Le récit que nous fait la romancière africaine court de l'indépendance du Nigéria, en 1960, aux mois qui suivent la fin du conflit, en 1970. Tout commence de façon assez banale, par l'arrivée d'un jeune paysan, Ugwu, à qui sa tante a procuré une place de domestique chez Odenigbo, un brillant universitaire, grand amateur de livres et de discussions. Socialiste, et même un peu plus, anti-colonialiste enragé, Odenigbo attend beaucoup de cette indépendance nationale toute neuve. Igbo par la naissance, il ne doute pas de pouvoir, un jour ou l'autre, tenir dans la réussite de son pays le rôle qui lui est dû.
Dans sa maison de Nsukka, la ville où il enseigne, Odenigbo reçoit une micro-société qu'Ugwu, âgé de treize ans au début du roman, prend peu à peu l'habitude d'observer en ses moments de loisirs. Il y a Olanna, bien sûr, celle dont Odenigbo est amoureux et qui deviendra la "madame" d'Ugwu ; Okéoma, le poète, secrètement amoureux de la jeune femme ; Melle Adebayo qui, elle, est secrètement amoureuse d'Odenigbo ; le docteur Patel, d'origine indienne ; l'arrogant docteur Ezéka ... et bientôt, Richard Churchill, seul Blanc du roman, qui épousera Kainene, la jumelle d'Olanna et se déclarera lui-même "Biafrais."

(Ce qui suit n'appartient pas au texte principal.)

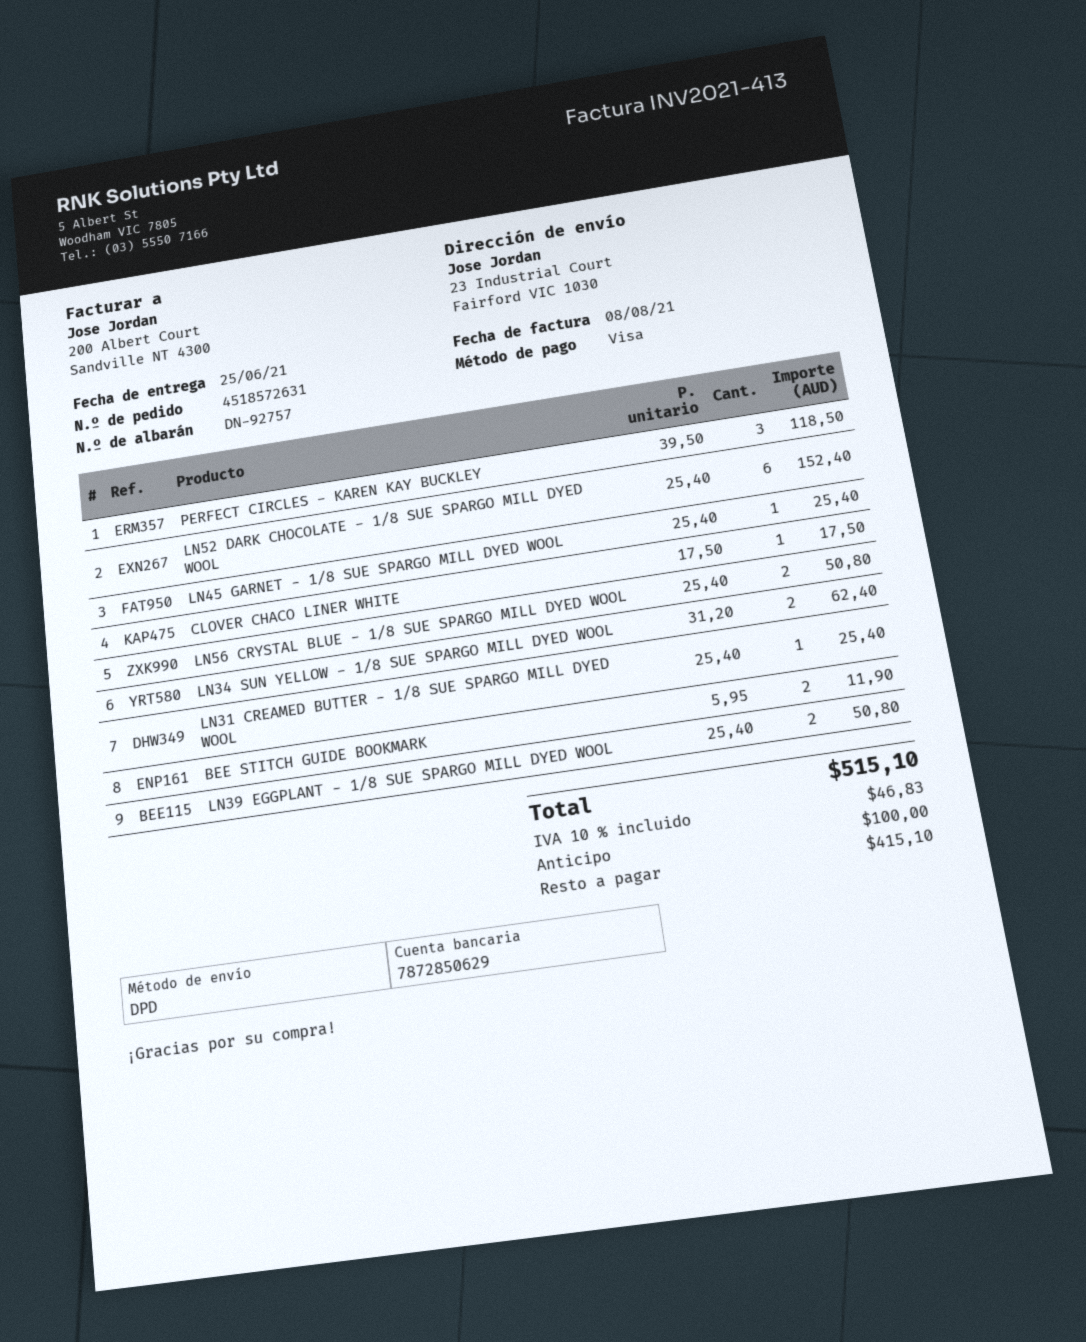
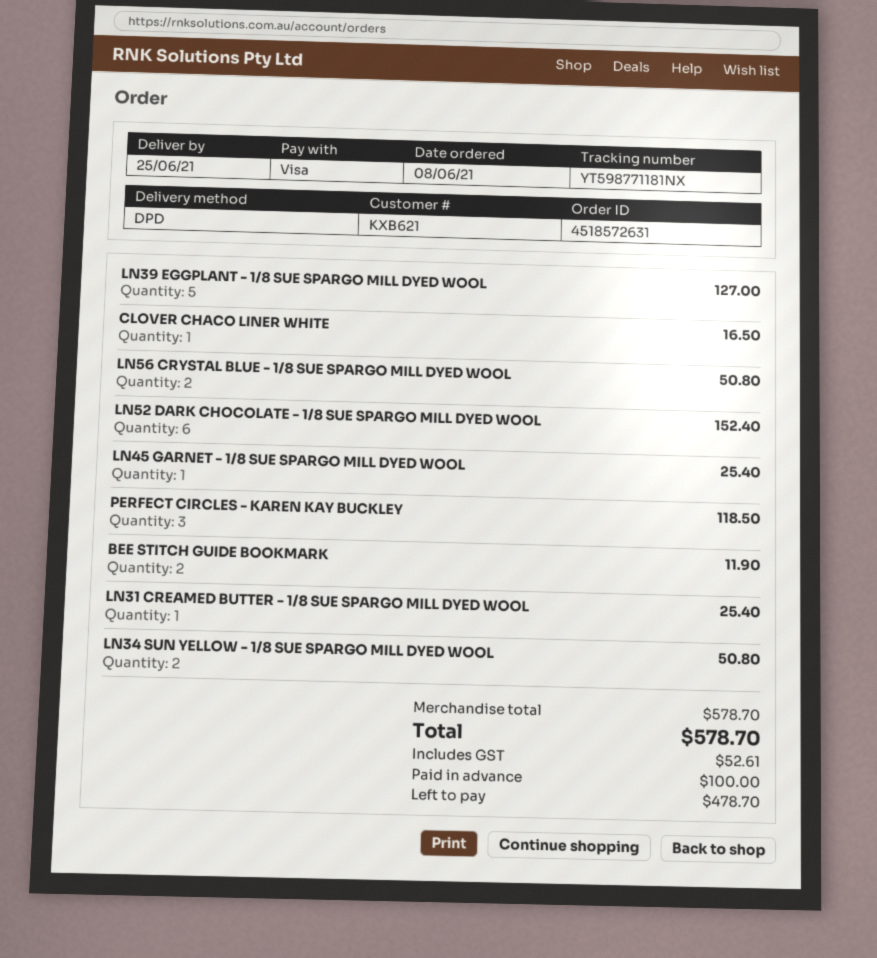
CLOVER CHACO LINER WHITE: 1 for 17.50 -> 1 for 16.50
LN34 SUN YELLOW - 1/8 SUE SPARGO MILL DYED WOOL: 2 for 62.40 -> 2 for 50.80
LN39 EGGPLANT - 1/8 SUE SPARGO MILL DYED WOOL: 2 for 50.80 -> 5 for 127.00
tax: 46.83 -> 52.61
total: 515.10 -> 578.70
balance: 415.10 -> 478.70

Autour d'eux, tout un grouillement de personnages : la mère d'Ugwu, à qui l'odeur du dentifrice utilisé par Odenigbo donne la nausée, Anulika, sa soeur, qui sera violée par cinq envahisseurs haoussas, Nnesinachi, la jeune fille dont rêve Ugwu et qui se mettra en ménage avec un Haoussa, mais aussi le père et la mère d'Olanna et de Kainene, deux exemples-types de Noirs vivant à l'occidentale et qui, dès les premières défaites de l'armée biafraise, s'enfuient à Londres, et enfin toutes ces figures, terrorisées, indifférentes, désespérées, frappées par la folie ou cherchant à survivre au prix de la vie du voisin, qu'Olanna croisera dans son repli vers le village natal d'Odenigbo.

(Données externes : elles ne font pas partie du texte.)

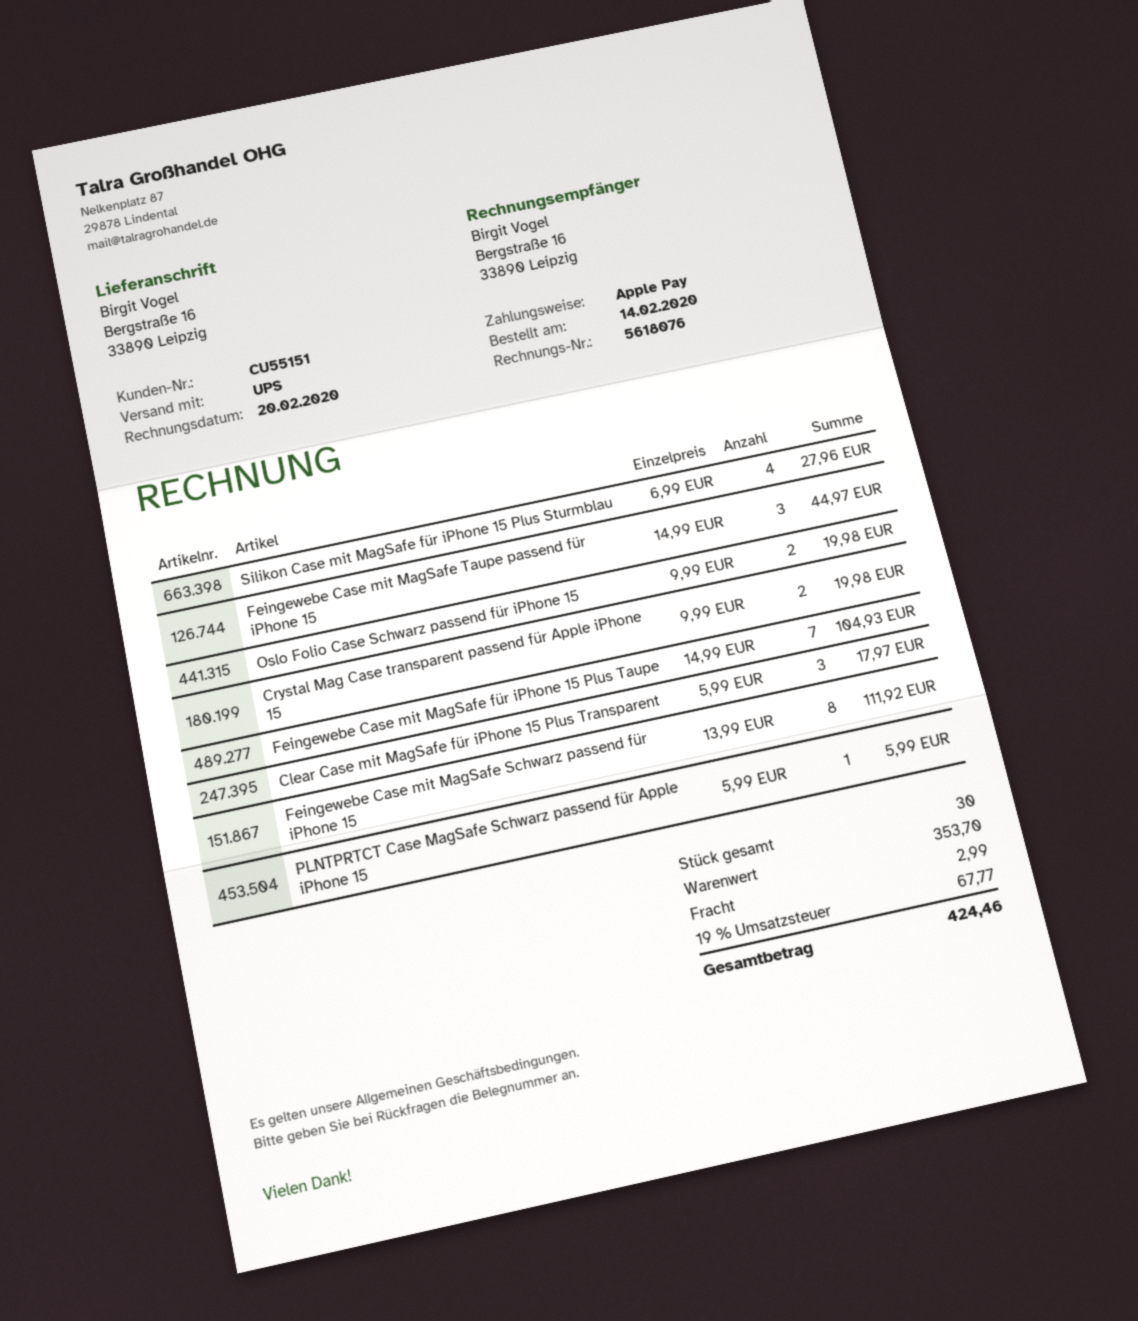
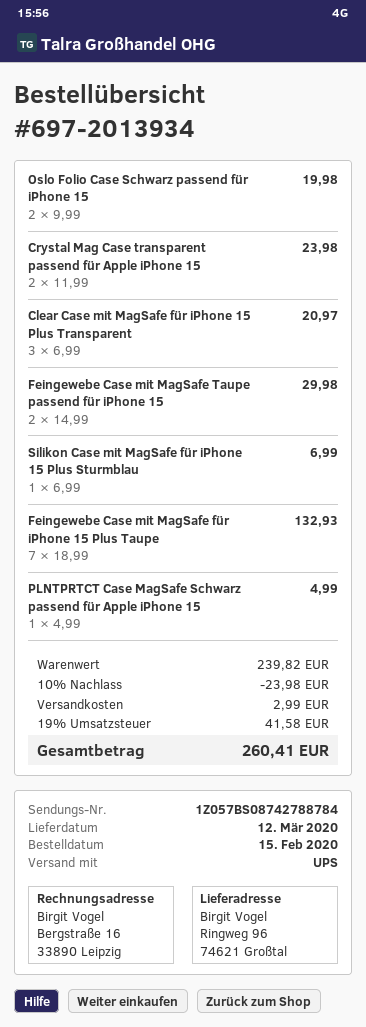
order date: 2020-02-14 -> 2020-02-15
ship to: Bergstraße 16, 33890 Leipzig -> Ringweg 96, 74621 Großtal
Silikon Case mit MagSafe für iPhone 15 Plus Sturmblau: 4 x 6.99 = 27.96 -> 1 x 6.99 = 6.99
Feingewebe Case mit MagSafe Taupe passend für iPhone 15: 3 x 14.99 = 44.97 -> 2 x 14.99 = 29.98
Crystal Mag Case transparent passend für Apple iPhone 15: 2 x 9.99 = 19.98 -> 2 x 11.99 = 23.98
Feingewebe Case mit MagSafe für iPhone 15 Plus Taupe: 7 x 14.99 = 104.93 -> 7 x 18.99 = 132.93
Clear Case mit MagSafe für iPhone 15 Plus Transparent: 3 x 5.99 = 17.97 -> 3 x 6.99 = 20.97
Feingewebe Case mit MagSafe Schwarz passend für iPhone 15: 8 x 13.99 = 111.92 -> none
PLNTPRTCT Case MagSafe Schwarz passend für Apple iPhone 15: 1 x 5.99 = 5.99 -> 1 x 4.99 = 4.99
subtotal: 353.70 -> 239.82
discount: none -> 10% = 23.98
tax: 19% = 67.77 -> 19% = 41.58
total: 424.46 -> 260.41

Difficile de les oublier. Difficile d'oublier la façon dont Ngozi Adichie nous remet en mémoire la terrible famine qui s'abattit sur le Biafra et qui, avec les combats et les pogroms, fit entre un à deux millions de morts. Difficile de ne pas "voir" ces enfants qui, avec leurs os saillants, leurs ventres bombés comme des melons, et leurs grands yeux creux, nous évoquent les camps de concentration créés par les Britanniques lors de la guerre des Boers et remis au goût du jour par les Nazis avec le succès que l'on sait. Difficile ...
Difficile aussi de ne pas établir le lien entre la disparition de Kainene, Kainene la Cynique, Kainene la Forte, la "moitié" d'Olanna, et cette moitié du soleil qui s'est éteinte le jour où le Biafra est mort. Tout un symbole car combien, comme elle, ne sont jamais revenus ? ...

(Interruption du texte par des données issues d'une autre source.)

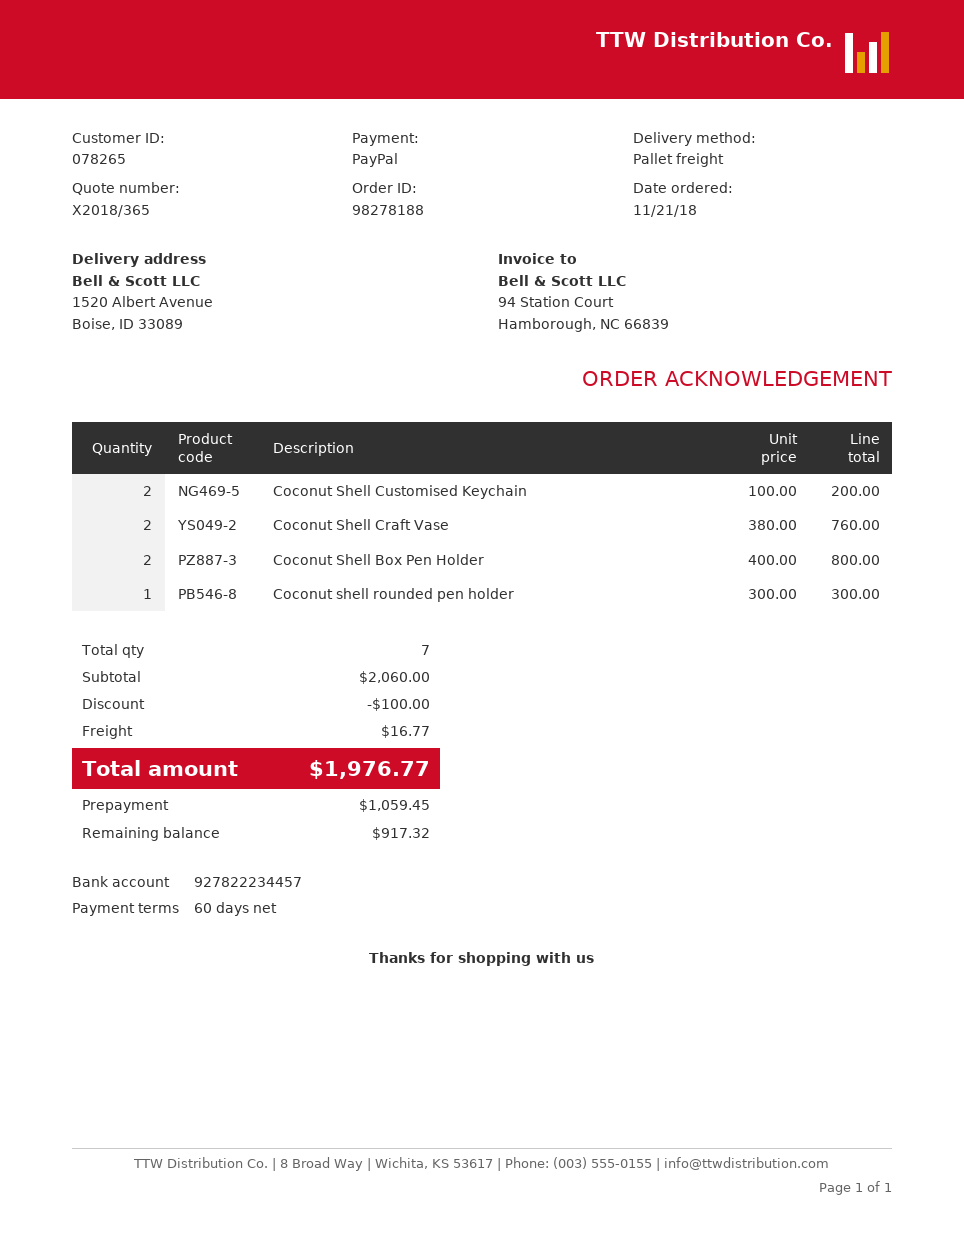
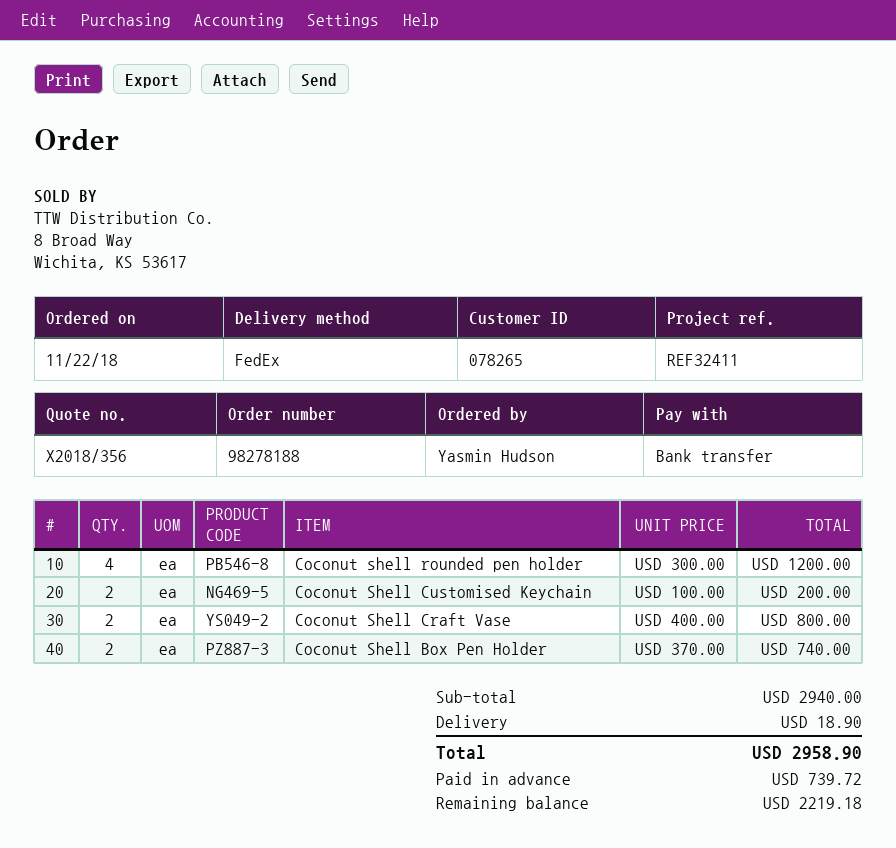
quote number: X2018/365 -> X2018/356
order date: 2018-11-21 -> 2018-11-22
payment method: PayPal -> bank transfer
shipping method: pallet freight -> FedEx
Coconut Shell Craft Vase: 2 x 380.00 = 760.00 -> 2 x 400.00 = 800.00
Coconut Shell Box Pen Holder: 2 x 400.00 = 800.00 -> 2 x 370.00 = 740.00
Coconut shell rounded pen holder: 1 x 300.00 = 300.00 -> 4 x 300.00 = 1200.00
subtotal: 2060.00 -> 2940.00
discount: 100.00 -> none
shipping: 16.77 -> 18.90
total: 1976.77 -> 2958.90
deposit: 1059.45 -> 739.72
balance: 917.32 -> 2219.18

"L'Autre Moitié du Soleil", un roman qui coule comme le Fleuve de la Nostalgie et du Regret - la nostalgie, le regret de ce qui aurait pu, de ce qui aurait dû être, et qui ne fut jamais. Un roman à la mémoire de Ceux Qui Ne Sont Plus. Un roman pour nous rappeler le Biafra et ce qu'il représenta pour tout un peuple. A lire, c'est sûr. ;o)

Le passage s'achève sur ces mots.